(Source data)
_ _ _ _ _ _ _
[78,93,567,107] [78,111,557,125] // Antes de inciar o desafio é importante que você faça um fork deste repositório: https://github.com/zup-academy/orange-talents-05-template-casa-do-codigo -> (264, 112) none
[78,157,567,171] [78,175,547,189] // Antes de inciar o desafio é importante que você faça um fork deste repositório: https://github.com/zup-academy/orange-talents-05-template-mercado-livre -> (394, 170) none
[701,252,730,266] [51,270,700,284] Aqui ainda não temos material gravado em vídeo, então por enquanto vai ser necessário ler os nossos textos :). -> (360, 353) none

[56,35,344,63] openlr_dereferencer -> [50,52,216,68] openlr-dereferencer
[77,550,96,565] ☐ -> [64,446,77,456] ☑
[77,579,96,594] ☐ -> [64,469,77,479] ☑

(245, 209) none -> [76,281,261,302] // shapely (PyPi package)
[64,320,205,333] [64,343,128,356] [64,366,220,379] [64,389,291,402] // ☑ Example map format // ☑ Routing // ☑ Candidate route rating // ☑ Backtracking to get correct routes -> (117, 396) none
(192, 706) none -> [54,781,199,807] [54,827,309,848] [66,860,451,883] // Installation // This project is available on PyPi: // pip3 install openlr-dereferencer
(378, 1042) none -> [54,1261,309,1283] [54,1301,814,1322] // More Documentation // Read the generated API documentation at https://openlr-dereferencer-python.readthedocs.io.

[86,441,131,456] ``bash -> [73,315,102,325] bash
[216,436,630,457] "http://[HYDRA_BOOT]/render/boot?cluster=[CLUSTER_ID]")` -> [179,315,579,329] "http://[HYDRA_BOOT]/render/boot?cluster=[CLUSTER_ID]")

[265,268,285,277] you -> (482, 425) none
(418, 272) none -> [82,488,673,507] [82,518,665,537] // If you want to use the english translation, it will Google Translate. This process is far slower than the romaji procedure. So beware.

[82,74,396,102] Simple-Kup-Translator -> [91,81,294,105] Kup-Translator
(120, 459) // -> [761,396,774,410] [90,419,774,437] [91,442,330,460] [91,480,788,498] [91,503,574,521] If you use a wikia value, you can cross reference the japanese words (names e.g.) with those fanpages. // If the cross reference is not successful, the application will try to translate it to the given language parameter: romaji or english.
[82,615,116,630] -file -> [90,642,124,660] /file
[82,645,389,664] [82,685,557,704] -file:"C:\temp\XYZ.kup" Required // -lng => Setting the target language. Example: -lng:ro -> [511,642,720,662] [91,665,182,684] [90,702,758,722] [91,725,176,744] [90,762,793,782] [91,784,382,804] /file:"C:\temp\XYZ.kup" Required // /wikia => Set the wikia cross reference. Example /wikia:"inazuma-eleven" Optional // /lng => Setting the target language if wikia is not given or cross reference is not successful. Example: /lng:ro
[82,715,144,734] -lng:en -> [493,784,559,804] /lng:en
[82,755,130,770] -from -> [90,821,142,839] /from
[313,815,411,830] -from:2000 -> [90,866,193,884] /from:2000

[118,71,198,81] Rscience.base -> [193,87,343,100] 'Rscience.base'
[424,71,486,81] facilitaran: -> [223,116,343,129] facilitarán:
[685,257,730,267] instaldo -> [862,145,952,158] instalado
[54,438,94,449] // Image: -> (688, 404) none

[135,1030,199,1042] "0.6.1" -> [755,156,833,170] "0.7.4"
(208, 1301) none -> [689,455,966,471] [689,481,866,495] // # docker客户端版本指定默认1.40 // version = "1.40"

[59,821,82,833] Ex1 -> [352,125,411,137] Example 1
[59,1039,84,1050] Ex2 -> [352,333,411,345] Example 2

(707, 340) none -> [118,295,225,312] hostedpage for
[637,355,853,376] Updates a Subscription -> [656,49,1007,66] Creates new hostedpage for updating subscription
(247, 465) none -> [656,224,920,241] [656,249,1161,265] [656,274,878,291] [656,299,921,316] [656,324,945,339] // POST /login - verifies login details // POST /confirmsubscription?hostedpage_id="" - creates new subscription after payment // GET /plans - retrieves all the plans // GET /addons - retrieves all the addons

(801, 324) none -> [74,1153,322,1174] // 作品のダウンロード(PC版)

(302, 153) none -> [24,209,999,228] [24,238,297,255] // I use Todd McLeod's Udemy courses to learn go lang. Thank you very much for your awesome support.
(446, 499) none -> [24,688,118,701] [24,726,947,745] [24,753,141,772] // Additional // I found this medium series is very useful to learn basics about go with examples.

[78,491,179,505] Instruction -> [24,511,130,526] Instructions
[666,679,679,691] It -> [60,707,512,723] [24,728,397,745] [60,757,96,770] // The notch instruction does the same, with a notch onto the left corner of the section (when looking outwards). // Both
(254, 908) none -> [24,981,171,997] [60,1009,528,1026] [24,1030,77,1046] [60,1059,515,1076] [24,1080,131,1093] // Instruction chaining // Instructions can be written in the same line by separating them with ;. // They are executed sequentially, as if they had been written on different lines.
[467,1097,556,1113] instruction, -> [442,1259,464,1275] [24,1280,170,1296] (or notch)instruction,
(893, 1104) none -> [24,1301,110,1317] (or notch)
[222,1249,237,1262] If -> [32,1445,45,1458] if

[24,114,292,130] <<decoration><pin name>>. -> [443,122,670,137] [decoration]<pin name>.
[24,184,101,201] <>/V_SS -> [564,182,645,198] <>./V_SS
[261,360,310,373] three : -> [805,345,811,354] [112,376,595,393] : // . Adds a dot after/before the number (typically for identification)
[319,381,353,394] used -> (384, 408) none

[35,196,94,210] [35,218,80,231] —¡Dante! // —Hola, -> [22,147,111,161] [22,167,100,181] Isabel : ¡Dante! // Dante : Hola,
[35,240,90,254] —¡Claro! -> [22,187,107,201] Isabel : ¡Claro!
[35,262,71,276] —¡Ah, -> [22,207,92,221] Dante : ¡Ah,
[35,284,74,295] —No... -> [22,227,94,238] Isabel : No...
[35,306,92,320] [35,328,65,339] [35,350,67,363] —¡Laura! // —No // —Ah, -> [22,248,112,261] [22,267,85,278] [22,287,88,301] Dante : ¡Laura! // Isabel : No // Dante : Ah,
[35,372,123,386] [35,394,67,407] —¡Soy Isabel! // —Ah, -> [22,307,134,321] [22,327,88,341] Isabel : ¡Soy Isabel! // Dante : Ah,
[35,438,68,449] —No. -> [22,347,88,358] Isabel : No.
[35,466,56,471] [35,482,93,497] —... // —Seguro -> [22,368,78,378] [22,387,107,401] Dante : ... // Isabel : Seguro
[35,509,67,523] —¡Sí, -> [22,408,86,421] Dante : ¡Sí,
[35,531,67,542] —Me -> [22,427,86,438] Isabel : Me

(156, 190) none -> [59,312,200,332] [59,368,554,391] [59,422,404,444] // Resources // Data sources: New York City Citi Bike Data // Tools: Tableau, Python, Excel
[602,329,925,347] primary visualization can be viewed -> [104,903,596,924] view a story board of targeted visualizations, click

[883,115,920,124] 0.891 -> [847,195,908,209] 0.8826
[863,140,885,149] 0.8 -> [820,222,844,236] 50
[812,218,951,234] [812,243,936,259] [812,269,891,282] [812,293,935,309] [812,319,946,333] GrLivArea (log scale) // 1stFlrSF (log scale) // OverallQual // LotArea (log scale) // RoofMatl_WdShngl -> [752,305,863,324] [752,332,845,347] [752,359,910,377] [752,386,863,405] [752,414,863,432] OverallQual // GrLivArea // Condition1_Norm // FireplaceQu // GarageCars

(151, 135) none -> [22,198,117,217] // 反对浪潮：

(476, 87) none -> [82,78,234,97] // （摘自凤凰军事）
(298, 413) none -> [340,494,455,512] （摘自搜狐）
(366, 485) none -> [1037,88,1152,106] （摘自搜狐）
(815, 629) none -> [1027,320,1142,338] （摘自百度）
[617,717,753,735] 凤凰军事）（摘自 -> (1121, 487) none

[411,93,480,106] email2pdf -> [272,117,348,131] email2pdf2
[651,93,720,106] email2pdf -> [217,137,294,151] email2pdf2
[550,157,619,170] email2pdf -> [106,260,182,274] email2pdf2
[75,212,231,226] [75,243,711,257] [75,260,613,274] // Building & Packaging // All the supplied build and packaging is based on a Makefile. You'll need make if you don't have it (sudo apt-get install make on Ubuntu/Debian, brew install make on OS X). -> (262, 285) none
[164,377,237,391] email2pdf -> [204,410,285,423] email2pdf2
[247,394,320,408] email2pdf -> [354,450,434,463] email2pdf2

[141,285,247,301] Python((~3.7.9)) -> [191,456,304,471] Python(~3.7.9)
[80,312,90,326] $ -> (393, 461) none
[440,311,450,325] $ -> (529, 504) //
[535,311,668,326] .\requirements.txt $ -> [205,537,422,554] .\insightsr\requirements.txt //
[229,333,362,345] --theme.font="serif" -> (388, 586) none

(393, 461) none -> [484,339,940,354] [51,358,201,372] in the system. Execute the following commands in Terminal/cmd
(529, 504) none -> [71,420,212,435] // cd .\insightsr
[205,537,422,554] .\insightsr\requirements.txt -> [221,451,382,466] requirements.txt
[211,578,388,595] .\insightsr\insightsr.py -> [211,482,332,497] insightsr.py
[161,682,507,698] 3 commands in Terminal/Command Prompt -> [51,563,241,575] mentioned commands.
_ _ _ _ _ _ _
◆ **ASSIGNED TASK**: Only the lines above from the one with "[467,1097,556,1113] instruction, ->" up to and including the one with "[863,140,885,149] 0.8 -> [820,222,844,236] 50" should be repeated, exactly as written.

◆ **WRITTEN RESPONSE**:
[467,1097,556,1113] instruction, -> [442,1259,464,1275] [24,1280,170,1296] (or notch)instruction,
(893, 1104) none -> [24,1301,110,1317] (or notch)
[222,1249,237,1262] If -> [32,1445,45,1458] if

[24,114,292,130] <<decoration><pin name>>. -> [443,122,670,137] [decoration]<pin name>.
[24,184,101,201] <>/V_SS -> [564,182,645,198] <>./V_SS
[261,360,310,373] three : -> [805,345,811,354] [112,376,595,393] : // . Adds a dot after/before the number (typically for identification)
[319,381,353,394] used -> (384, 408) none

[35,196,94,210] [35,218,80,231] —¡Dante! // —Hola, -> [22,147,111,161] [22,167,100,181] Isabel : ¡Dante! // Dante : Hola,
[35,240,90,254] —¡Claro! -> [22,187,107,201] Isabel : ¡Claro!
[35,262,71,276] —¡Ah, -> [22,207,92,221] Dante : ¡Ah,
[35,284,74,295] —No... -> [22,227,94,238] Isabel : No...
[35,306,92,320] [35,328,65,339] [35,350,67,363] —¡Laura! // —No // —Ah, -> [22,248,112,261] [22,267,85,278] [22,287,88,301] Dante : ¡Laura! // Isabel : No // Dante : Ah,
[35,372,123,386] [35,394,67,407] —¡Soy Isabel! // —Ah, -> [22,307,134,321] [22,327,88,341] Isabel : ¡Soy Isabel! // Dante : Ah,
[35,438,68,449] —No. -> [22,347,88,358] Isabel : No.
[35,466,56,471] [35,482,93,497] —... // —Seguro -> [22,368,78,378] [22,387,107,401] Dante : ... // Isabel : Seguro
[35,509,67,523] —¡Sí, -> [22,408,86,421] Dante : ¡Sí,
[35,531,67,542] —Me -> [22,427,86,438] Isabel : Me

(156, 190) none -> [59,312,200,332] [59,368,554,391] [59,422,404,444] // Resources // Data sources: New York City Citi Bike Data // Tools: Tableau, Python, Excel
[602,329,925,347] primary visualization can be viewed -> [104,903,596,924] view a story board of targeted visualizations, click

[883,115,920,124] 0.891 -> [847,195,908,209] 0.8826
[863,140,885,149] 0.8 -> [820,222,844,236] 50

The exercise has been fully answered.